NEW OPPORTUNITIES FOR THE NEW LENTICULAR
Mike Brooks, Chief Marketing Officer
Lenticular technology has been around and steadily maturing for years. It's come a long way from animating secret decoder rings in boxes of Cracker Jack. Today, lenticular graphics are used to create stunning animated advertisements, posters, business cards, promotional items, and more.
While lenticular printing is being used effectively on covers of books and magazines, it's always a tip-on. Now imagine a lenticular substrate so thin it can be used as an entire cover, like a silky skin flowing over the front, back, and spine.
Visualize a magazine logo and other text spinning, swirling, moving around the cover; or a back-cover advertisement with animated headlines and copy, changing colors, morphing fonts. Picture visual elements in a three-dimensional space, without the unsightly artifacts associated with holograms.
Think about a stunning 3D background, with design elements—photos, models, illustrations, picture-in-picture—independently animating concepts, product features, and benefits. These are huge additions to the publisher's and advertiser's design arsenal for the presentation of high-impact ideas.
Stop imagining, because the future of lenticular has arrived, and is available today for book and magazine covers. This momentous lenticular breakthrough for printed covers is dubbed the Crystal brand lens. It's the latest lenticular innovation by the specialists at National Graphics Inc.

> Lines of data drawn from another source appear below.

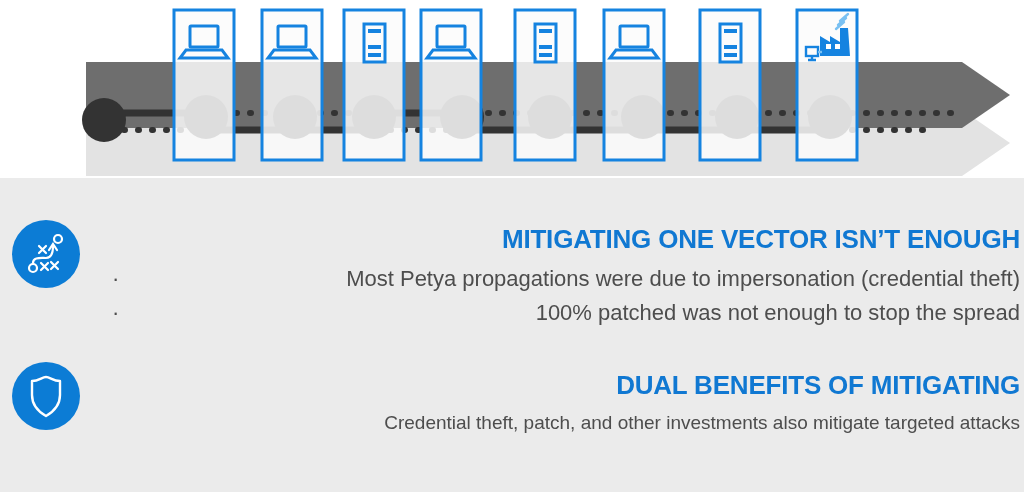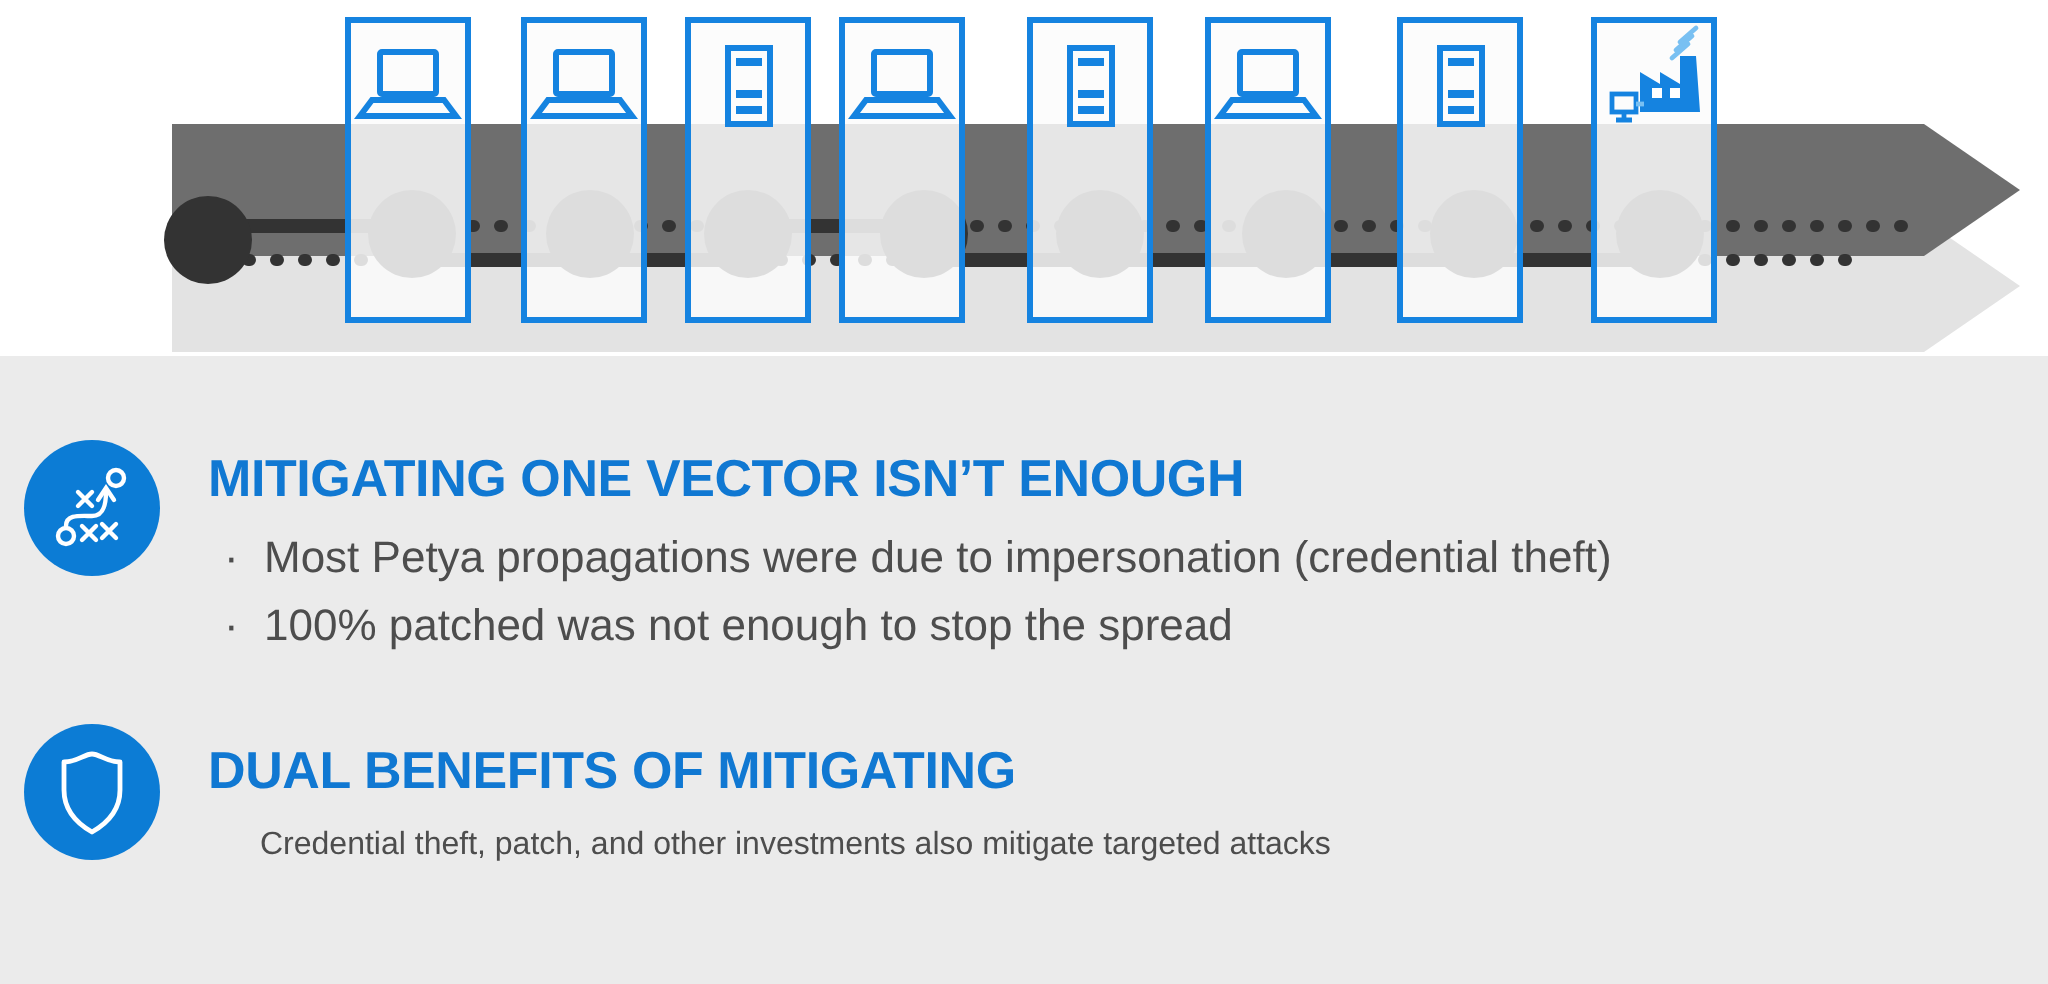--- a/index.html
+++ b/index.html
@@ -4,42 +4,42 @@
 <style>
   html,body{margin:0;padding:0;}
   body{width:1024px;height:492px;background:#ffffff;font-family:"Liberation Sans",sans-serif;overflow:hidden;}
   #root{position:relative;width:1024px;height:492px;}
 
   
   #diagram{position:absolute;left:0;top:0;width:1024px;height:178px;background:#ffffff;}
   #diagram svg{display:block;}
 
   
-  #panel{position:absolute;left:0;top:178px;width:1024px;height:314px;background:#ebebeb;}
+  #panel{position:absolute;left:0;top:178px;width:1024px;height:314px;background:#ebebeb;text-align:right;}
 
   .block{position:absolute;left:0;width:1024px;}
   #block-1{top:42px;}
   #block-2{top:184px;}
 
   .badge{position:absolute;left:12px;top:0;width:68px;height:68px;border-radius:50%;
          background:#0c7cd5;display:flex;align-items:center;justify-content:center;}
   .badge svg{display:block;}
 
   .btext{position:absolute;left:104px;top:0;width:916px;}
 
   .bhead{font-family:"Liberation Sans",sans-serif;font-weight:bold;font-size:26px;
          letter-spacing:-0.2px;color:#1078d2;line-height:30px;margin:0;white-space:nowrap;}
   #block-1 .bhead{margin-top:4px;}
   #block-2 .bhead{margin-top:8px;}
 
   ul.blist{list-style:none;margin:8px 0 0 0;padding:0;}
   ul.blist li{position:relative;padding-left:28px;font-size:22px;line-height:34px;color:#4d4d4d;white-space:nowrap;}
   ul.blist li .dot{position:absolute;left:8px;top:0;color:#4d4d4d;font-size:22px;line-height:34px;}
 
-  .bplain{margin:6px 0 13px 26px;font-size:16px;line-height:34px;color:#4d4d4d;white-space:nowrap;}
+  .bplain{margin:6px 0 13px 26px;font-size:19px;line-height:34px;color:#4d4d4d;white-space:nowrap;}
 </style>
 </head>
 <body>
 
 <div id="root">
 
   <div id="diagram">
     <svg width="1024" height="178" viewBox="0 0 1024 178" xmlns="http://www.w3.org/2000/svg">
 
       <g>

National has long been recognized for its premium Extreme Vision brand lithographic lenticular work. Extreme Vision is more than imaging. It's a precisely calibrated system that tunes the patented imaging to National's growing lens design portfolio with their unique method of printing.
National has created many of the lenticular industry's firsts since it started working with lenticular in 1994. Because the company's sole business is lenticular, on-going R&D and constant improvements are crucial to maintaining our leadership position.
At .007 and 200 LPI (lenticules per inch), our Crystal brand's high-definition graphics are far more refined than the coarse mainstay of the lenticular industry, a 75 LPI lens at least .018 in thickness. (Incidentally, National developed the 75 LPI lens in 1995, but didn't patent it. It was the first commercially available thin lens, and became the global standard.)